But by all means, give the agents access to an API that returns pixel data. However I fully expect that would reduce performance rather than increase it.
However, if it can't figure out to render the json to a visual on its own does it really qualify as AGI? I'd still say the benchmark is doing its job here. Granted it's not a perfectly even playing field in that case but I think the goal is to test for progress towards AGI as opposed to hosting a fair tournament.
Can you render serialized JSON text blob to a visual with your brain only? The model can't do anything better than this - no harness means no tool at all, no way to e.g. implement a visualizer in whatever programming language and run it.
Why don't human testers receive the same JSON text blob and no visualizers? It's like giving human testers a harness (a playable visualizer), but deliberately cripples it for the model.

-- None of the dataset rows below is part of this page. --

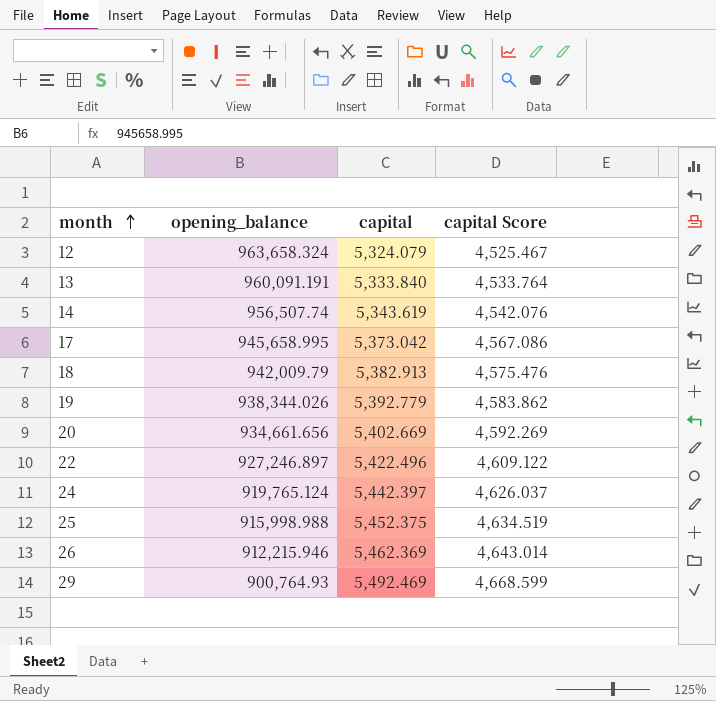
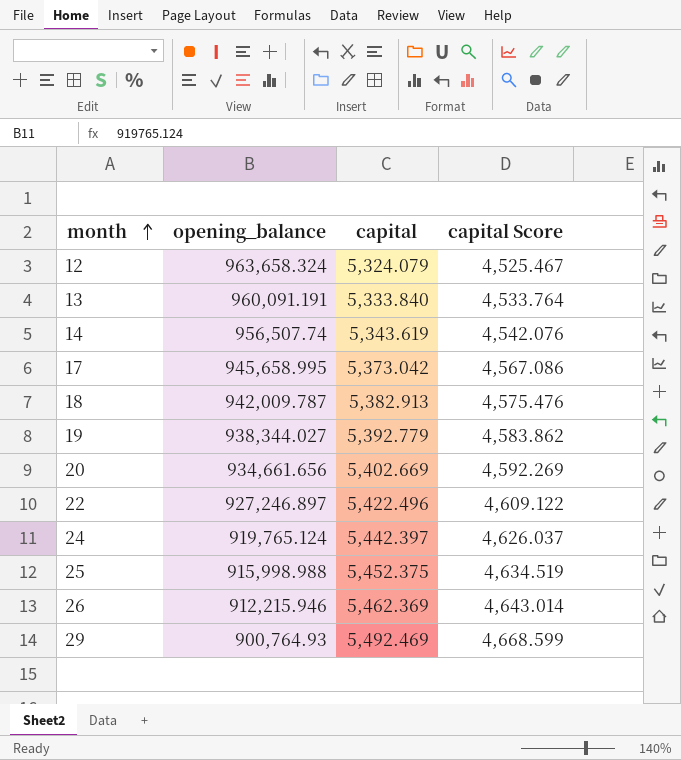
18 | opening_balance: 942,009.79 -> 942,009.787
19 | opening_balance: 938,344.026 -> 938,344.027

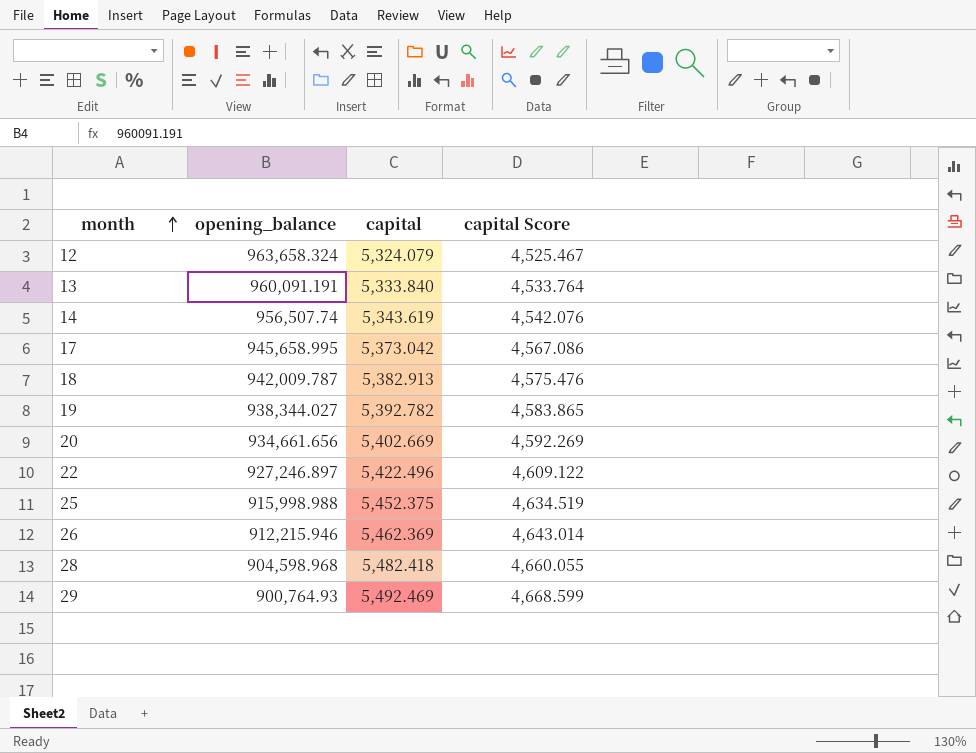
row 24: 919,765.124 | 5,442.397 | 4,626.037 -> none
19 | capital: 5,392.779 -> 5,392.782
19 | capital Score: 4,583.862 -> 4,583.865
row 28: none -> 904,598.968 | 5,482.418 | 4,660.055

Also, if it makes that big of a difference, then make a renderer for your agent that looks like the web page and have it solve them in the graphical interface and funnel the results to the API. I guarantee you won't get better performance, because the AGI is going to have to "understand" the raw data can be represented as a 2D matrix regardless of whether it gets a 2D matrix of pixels or a 2D matrix of enumeration in JSON. If anything, that makes it a more difficult problem for a AI system that "speaks" in tokens.
This is already a solved benchmark. That's why scoring is so convoluted and a self proclaimed Agent benchmark won't allow basic agent tools. ARC has always been a bit of a nothing burger of a benchmark but this takes the cake.
[1] https://arcprize.org/media/ARC_AGI_3_Technical_Report.pdf
This is with a harness that has been designed to tackle "a small set of public environments: ls20, ft09, and vc33" (of the arc-agi-3 challenge), yet it looks like it does not solve the full arc-agi-3 benchmark, just some of them.
>We then tested the harnesses on the full public set (which researchers did not have access to at the time)
> We then tested the harnesses on the full public set (which researchers did not have access to at the time). We found extreme bimodal performance across the two sets, controlling for the same frontier model...
The harness only transfers to like-environments and the intelligence for those specific games is baked into the harness by the humans who coded it for this specific challenge.
The point of ARC-AGI is to test the intelligence of AI systems in novel, but simple, environments. Having a human give it more powerful tools in a harness defeats the purpose. You should go back and read the original ARC-AGI paper to see what this is about+. Are you upset about the benchmark because frontier LLM models do so poorly exhibiting the ability to generalize when the benchmarks are released?